**What to do:**
If an entry holds a picture, leave the picture out and copy the rest exactly.

(Front-end code edit data)
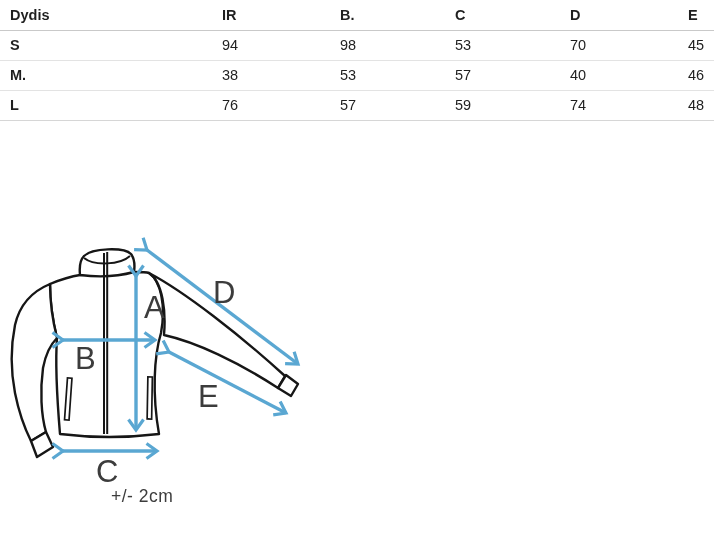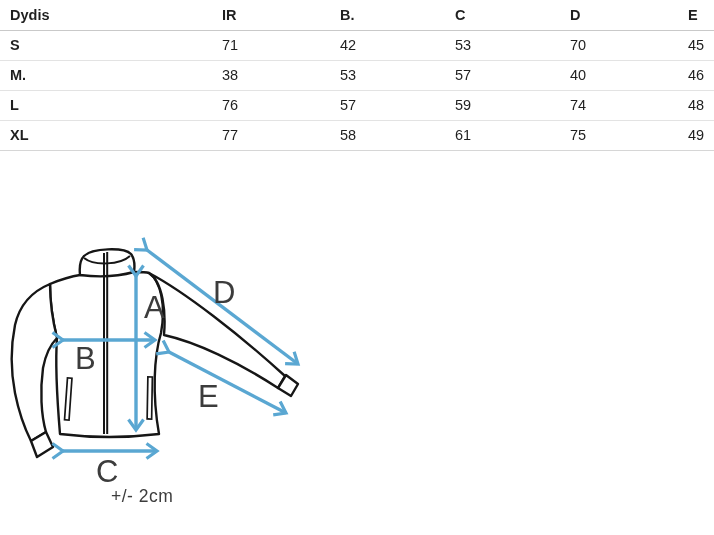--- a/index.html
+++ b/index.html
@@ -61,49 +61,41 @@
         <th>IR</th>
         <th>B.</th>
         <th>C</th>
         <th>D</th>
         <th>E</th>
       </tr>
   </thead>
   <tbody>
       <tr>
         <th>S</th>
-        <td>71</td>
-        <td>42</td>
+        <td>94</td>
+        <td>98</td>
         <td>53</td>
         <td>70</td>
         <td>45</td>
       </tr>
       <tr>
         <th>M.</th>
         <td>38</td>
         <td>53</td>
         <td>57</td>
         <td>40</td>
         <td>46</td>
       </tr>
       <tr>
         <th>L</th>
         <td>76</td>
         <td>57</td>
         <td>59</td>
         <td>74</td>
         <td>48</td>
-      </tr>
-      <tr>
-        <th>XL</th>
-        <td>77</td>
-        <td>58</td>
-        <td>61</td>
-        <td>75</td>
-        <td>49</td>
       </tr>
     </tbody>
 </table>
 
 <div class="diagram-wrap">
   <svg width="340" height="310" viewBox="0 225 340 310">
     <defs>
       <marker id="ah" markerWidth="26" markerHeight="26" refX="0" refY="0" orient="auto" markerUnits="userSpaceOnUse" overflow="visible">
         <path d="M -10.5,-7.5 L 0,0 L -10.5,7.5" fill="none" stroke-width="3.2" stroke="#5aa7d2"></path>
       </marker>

**Output for this exercise:**
--- a/index.html
+++ b/index.html
@@ -61,49 +61,41 @@
         <th>IR</th>
         <th>B.</th>
         <th>C</th>
         <th>D</th>
         <th>E</th>
       </tr>
   </thead>
   <tbody>
       <tr>
         <th>S</th>
-        <td>71</td>
-        <td>42</td>
+        <td>94</td>
+        <td>98</td>
         <td>53</td>
         <td>70</td>
         <td>45</td>
       </tr>
       <tr>
         <th>M.</th>
         <td>38</td>
         <td>53</td>
         <td>57</td>
         <td>40</td>
         <td>46</td>
       </tr>
       <tr>
         <th>L</th>
         <td>76</td>
         <td>57</td>
         <td>59</td>
         <td>74</td>
         <td>48</td>
-      </tr>
-      <tr>
-        <th>XL</th>
-        <td>77</td>
-        <td>58</td>
-        <td>61</td>
-        <td>75</td>
-        <td>49</td>
       </tr>
     </tbody>
 </table>
 
 <div class="diagram-wrap">
   <svg width="340" height="310" viewBox="0 225 340 310">
     <defs>
       <marker id="ah" markerWidth="26" markerHeight="26" refX="0" refY="0" orient="auto" markerUnits="userSpaceOnUse" overflow="visible">
         <path d="M -10.5,-7.5 L 0,0 L -10.5,7.5" fill="none" stroke-width="3.2" stroke="#5aa7d2"></path>
       </marker>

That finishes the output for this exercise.